Let’s try Hadoop on AWS!
Recently, I started to get interested in Big Data & DevOps stuff thanks to a school project. There are a lot of resources out there and finding my way in it was complicated. I decided to start small, and scale my game day after day.
For each new project I take, I have a routine. I want to understand the grounding, how it works and get my hands dirty to see how the gears are moving, before going further.
So, first a lot of research, a lot of reading, taking some notes. Getting into the flow, embrace it. Then, organizing, bookmarking. Going deeper in the key subjects. And finally, try it, tweak it, understand it.

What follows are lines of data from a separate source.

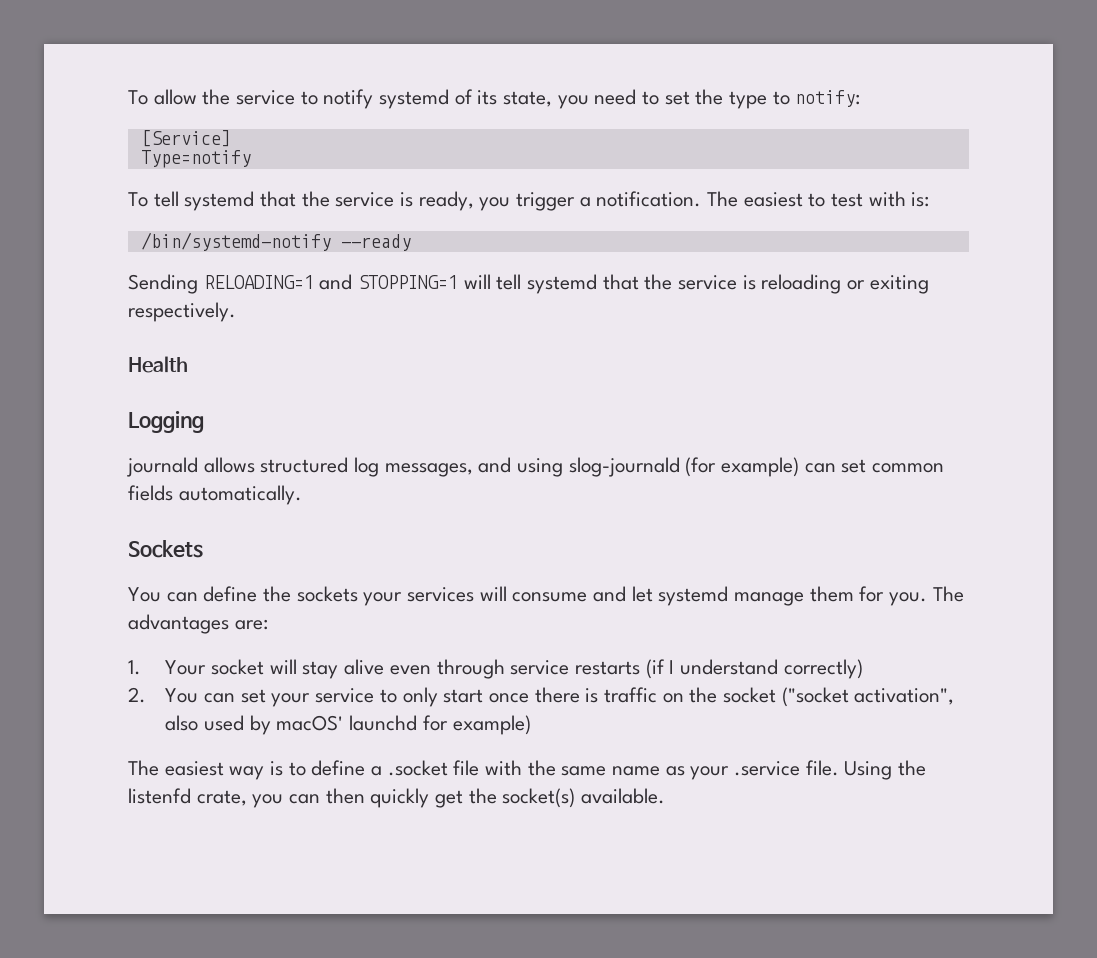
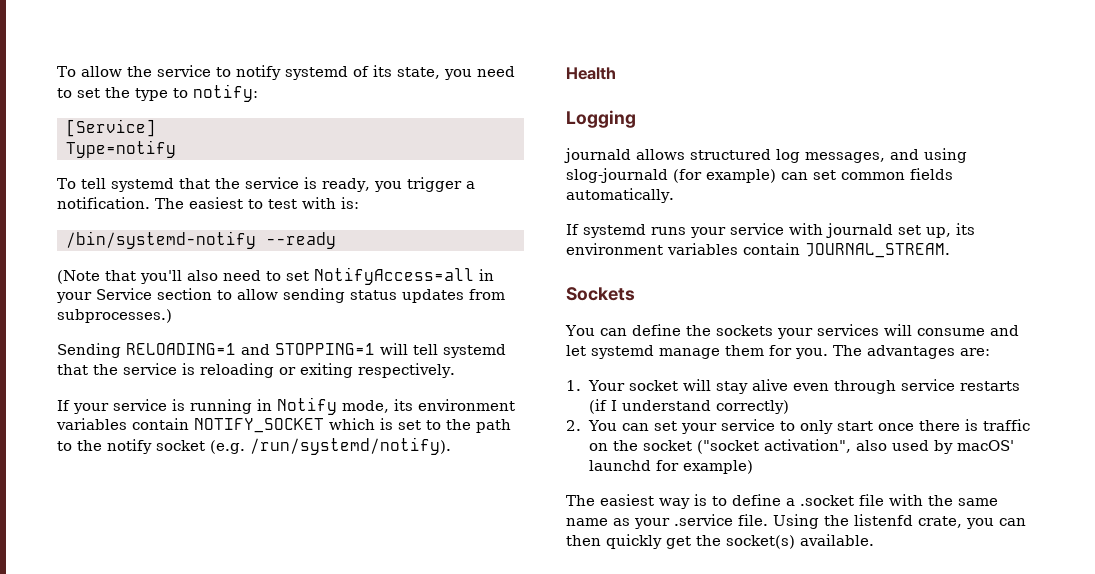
+ (Note that you'll also need to set NotifyAccess=all in your Service section to allow sending status updates from subprocesses.)
+ If your service is running in Notify mode, its environment variables contain NOTIFY_SOCKET which is set to the path to the notify socket (e.g. /run/systemd/notify).
+ If systemd runs your service with journald set up, its environment variables contain JOURNAL_STREAM.

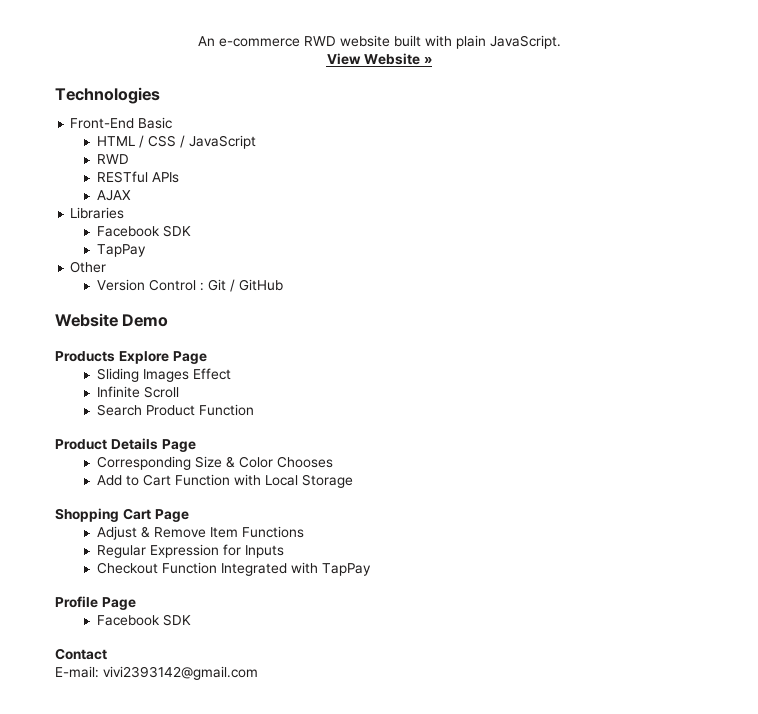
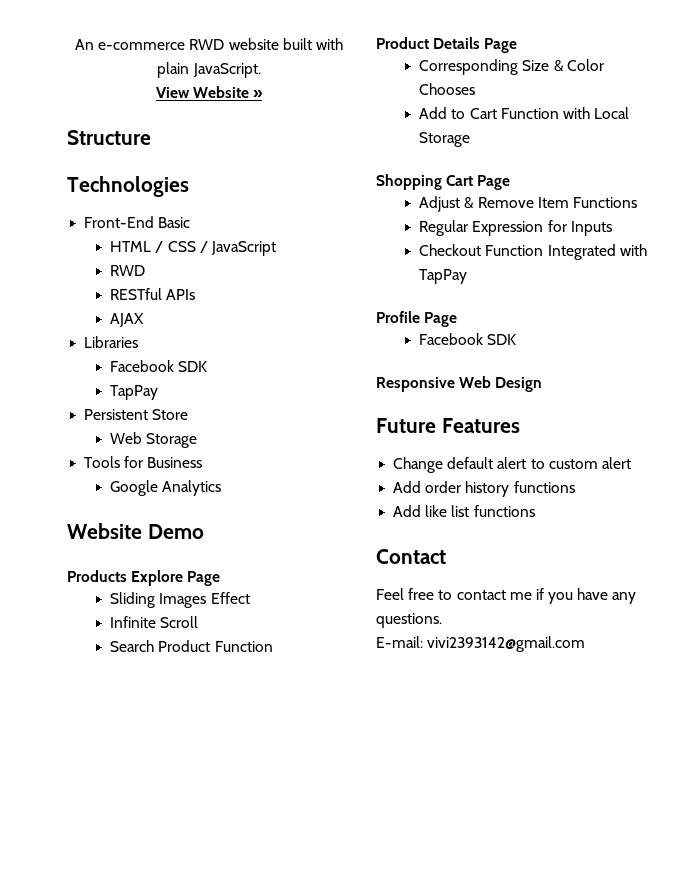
+ Structure
- Other
- Version Control : Git / GitHub
+ Persistent Store
+ Web Storage
+ Tools for Business
+ Google Analytics
+ Responsive Web Design
+ Future Features
+ Change default alert to custom alert
+ Add order history functions
+ Add like list functions
  Contact
+ Feel free to contact me if you have any questions.

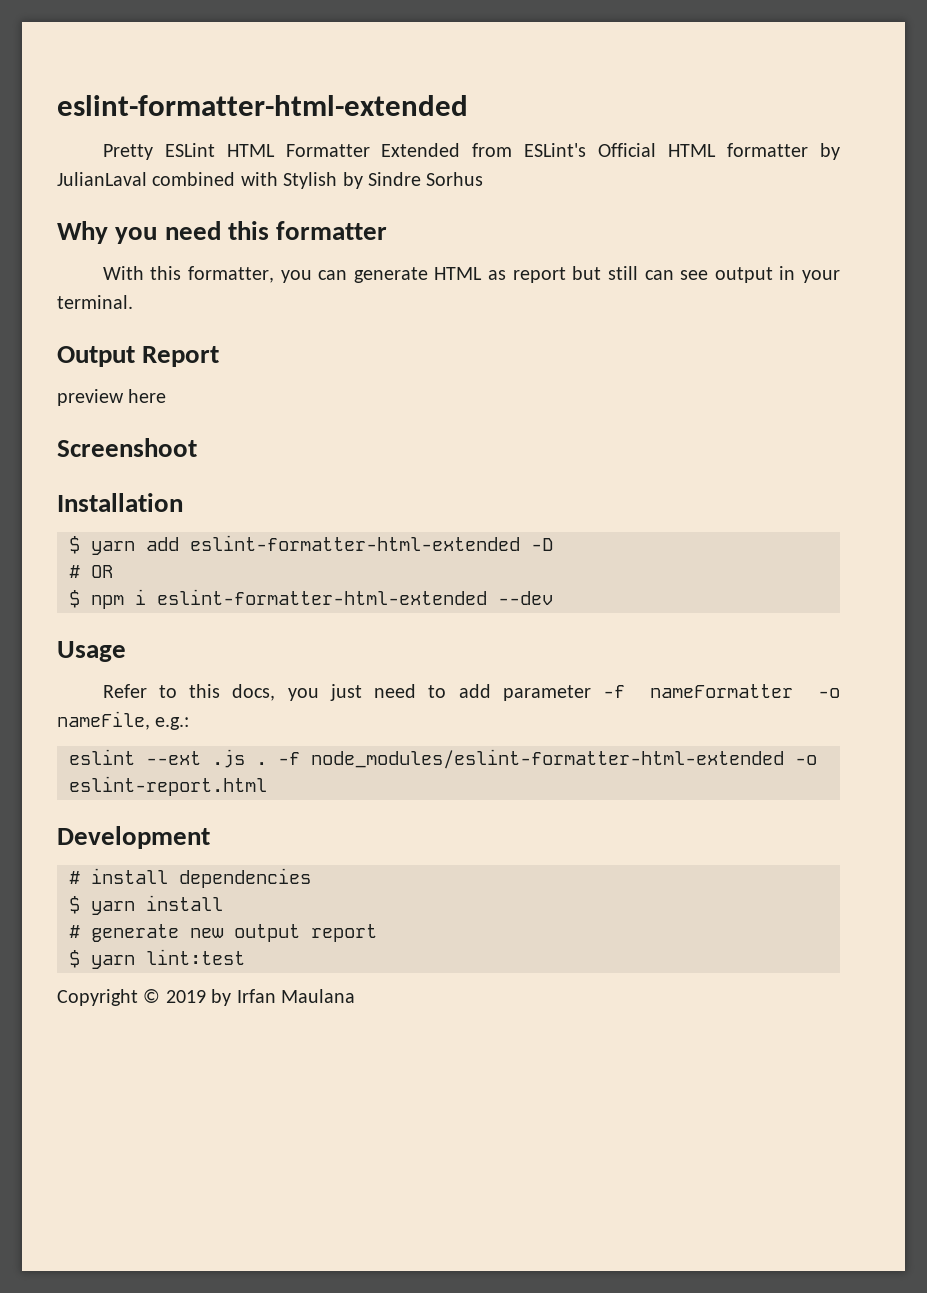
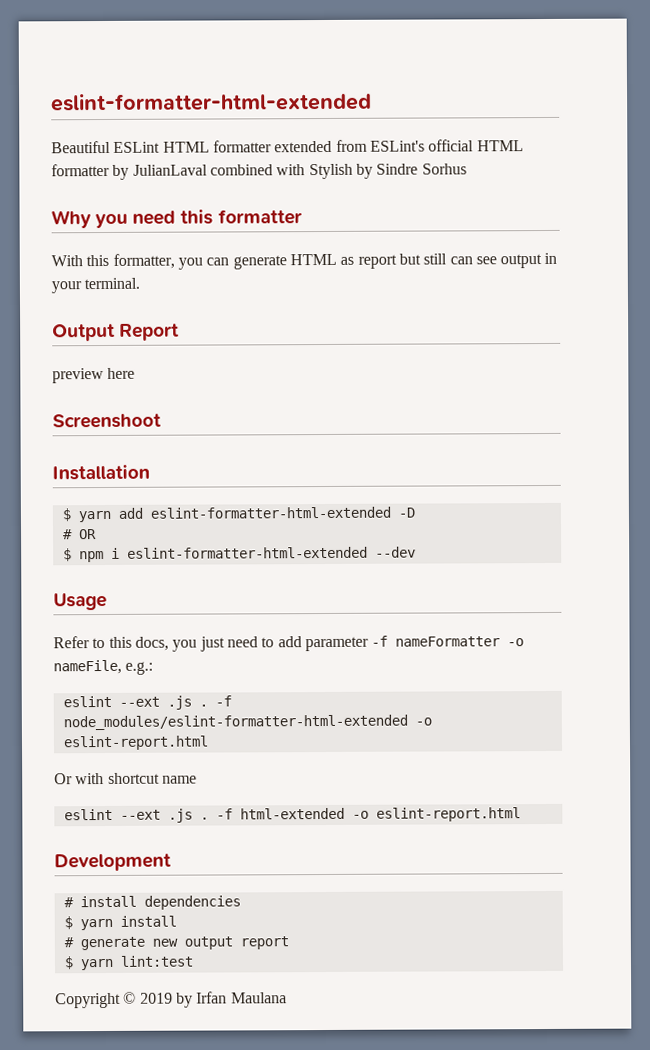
- Pretty ESLint HTML Formatter Extended from ESLint's Official HTML formatter by JulianLaval combined with Stylish by Sindre Sorhus
+ Beautiful ESLint HTML formatter extended from ESLint's official HTML formatter by JulianLaval combined with Stylish by Sindre Sorhus
+ Or with shortcut name
+ eslint --ext .js . -f html-extended -o eslint-report.html

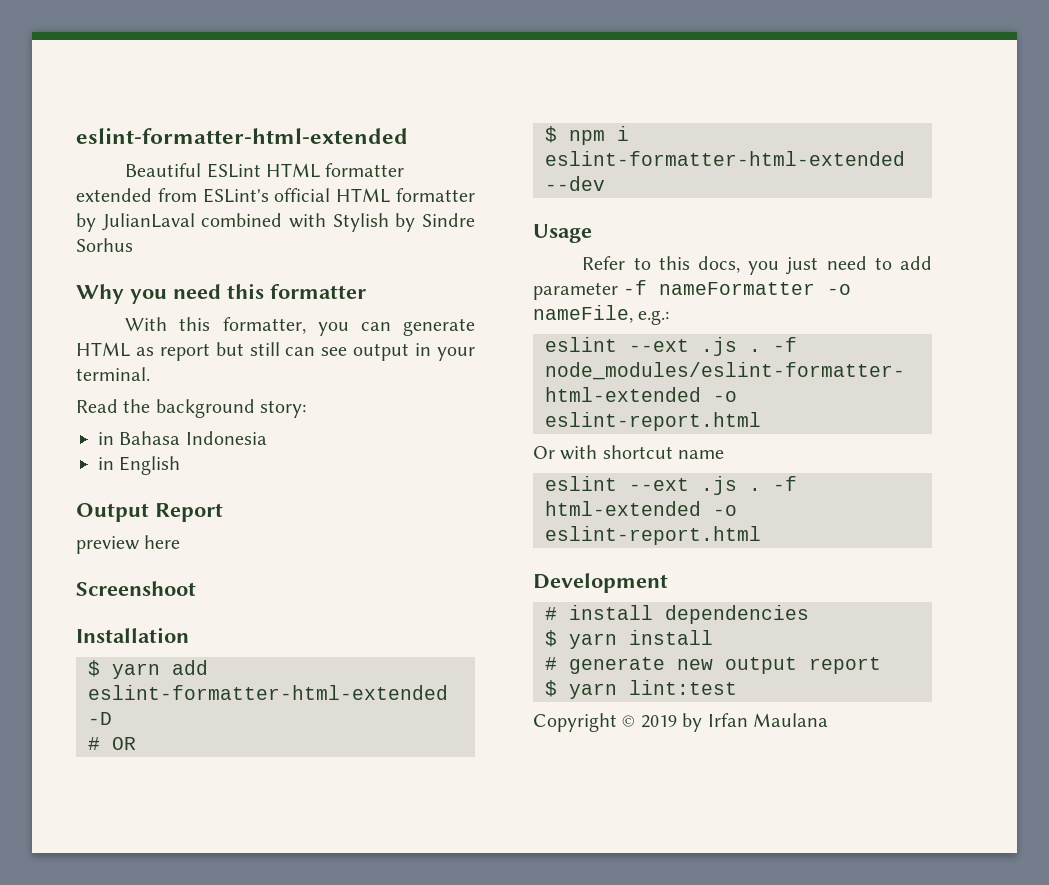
+ Read the background story:
+ in Bahasa Indonesia
+ in English

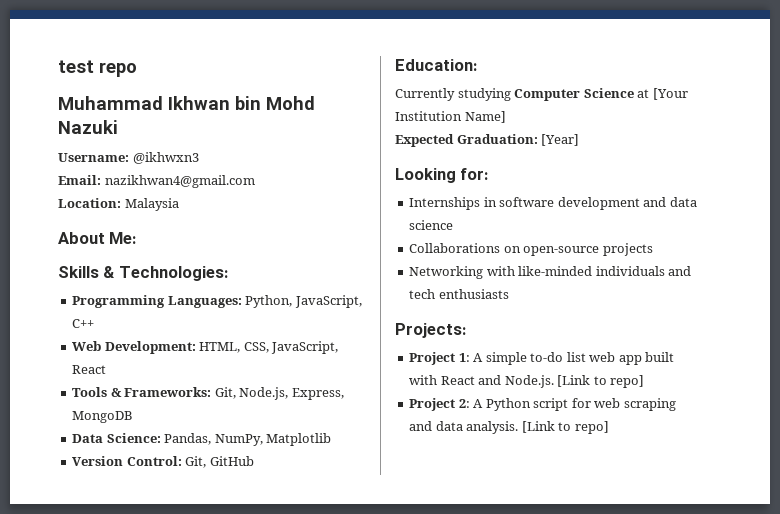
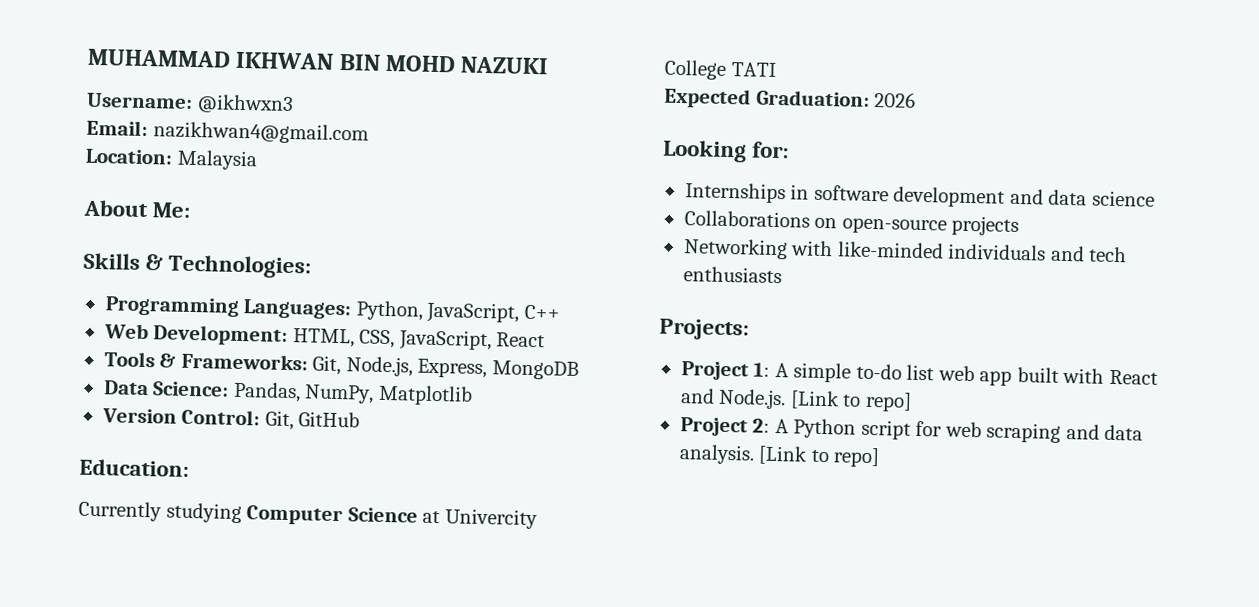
- test repo
- Muhammad Ikhwan bin Mohd Nazuki
+ MUHAMMAD IKHWAN BIN MOHD NAZUKI
- Currently studying Computer Science at [Your Institution Name]
+ Currently studying Computer Science at Univercity College TATI
- Expected Graduation: [Year]
+ Expected Graduation: 2026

During this process, I document everything. Every piece of information that I find valuable is stored, classified. This way, I can keep the big picture in my head, and still have the information, how small it is, somewhere, accessible in seconds. Also this allows me to think to the next step: reproduce at larger scale, automatize, deploy.
This post is the result of this first step in the Big Data world. This post is intended to beginners, like me, that want to discover the Big Data world, with a practical example.
I’m going to assume only a couple of things here:
you know the basic components of Hadoop
you know how to use SSH
you have an AWS account
If you don’t have an AWS account, take a look at AWS Free Tier, you can test AWS services during a year, for free. No money will be required.
What will we do?
Ok now that we settle the requirements, here what we are going to do: a simple Hadoop cluster with 4 nodes, a master and three data nodes.
Let’s take a look at what we are going to do in details:
setup & config instances on AWS
setup & config a Hadoop cluster on these instances
try our Hadoop cluster
Let’s get started! ✌️
Setup AWS instance
We are going to create an EC2 instance using the latest Ubuntu Server as OS.
After logging on AWS, go to AWS Console, choose the EC2 service. On the EC2 Dashboard, click on Launch Instance. You can check Free tier only if you like (no cost, as promised). In the list select the latest Ubuntu Server. Currently, it’s 16.04 LTS.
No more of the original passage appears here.